§ Requirement
Read the entries below and pull out each line with the string "sponsors".

Items from a dataset
════════════════════

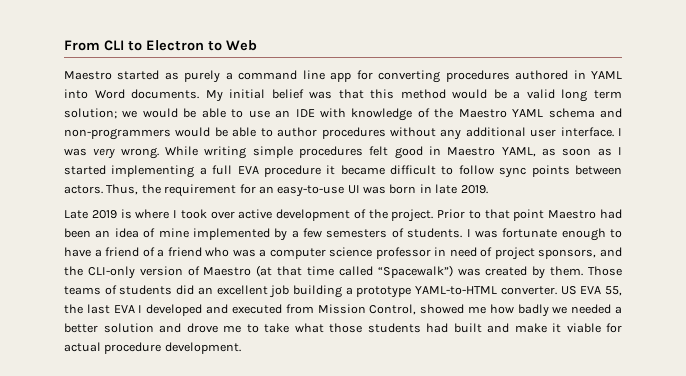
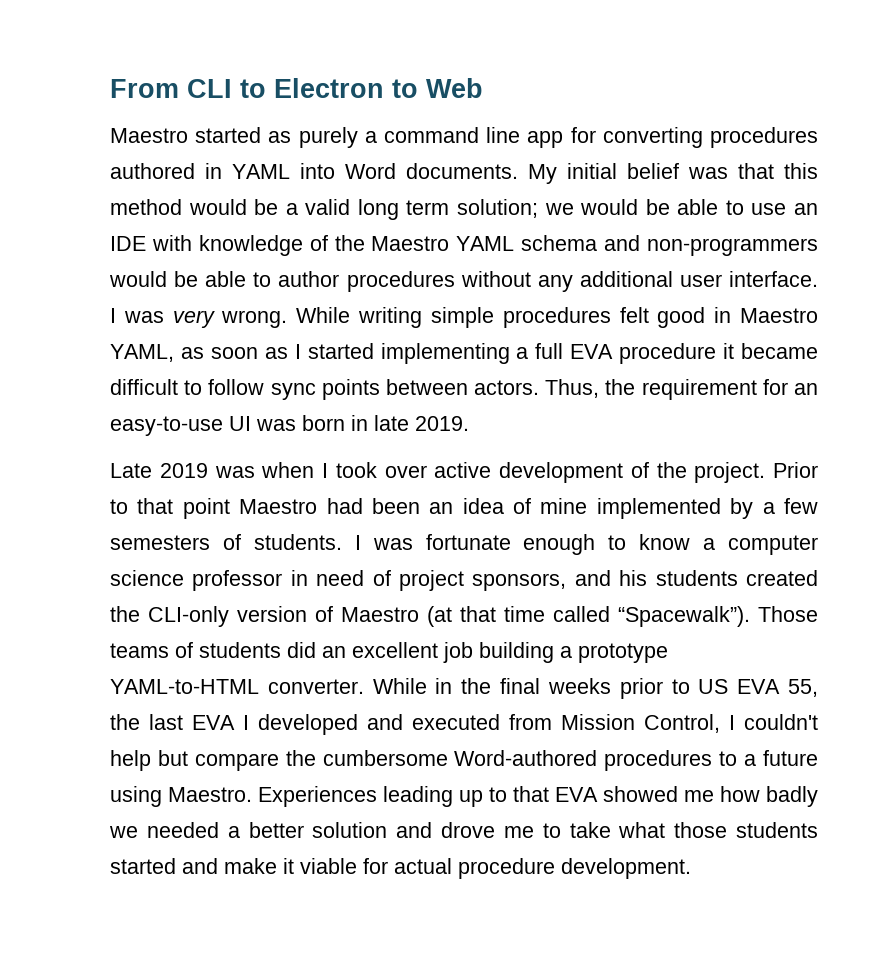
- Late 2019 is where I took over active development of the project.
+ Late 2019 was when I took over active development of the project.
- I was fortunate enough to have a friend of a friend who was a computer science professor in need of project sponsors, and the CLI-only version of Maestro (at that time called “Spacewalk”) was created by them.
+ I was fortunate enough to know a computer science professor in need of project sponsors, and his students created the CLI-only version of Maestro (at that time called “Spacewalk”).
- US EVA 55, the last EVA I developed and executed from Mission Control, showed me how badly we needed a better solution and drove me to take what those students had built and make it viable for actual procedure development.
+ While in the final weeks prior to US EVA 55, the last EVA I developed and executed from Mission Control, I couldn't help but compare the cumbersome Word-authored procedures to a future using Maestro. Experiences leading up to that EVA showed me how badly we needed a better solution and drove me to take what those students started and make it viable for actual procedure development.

════════════════════

§ Answer box
- I was fortunate enough to have a friend of a friend who was a computer science professor in need of project sponsors, and the CLI-only version of Maestro (at that time called “Spacewalk”) was created by them.
+ I was fortunate enough to know a computer science professor in need of project sponsors, and his students created the CLI-only version of Maestro (at that time called “Spacewalk”).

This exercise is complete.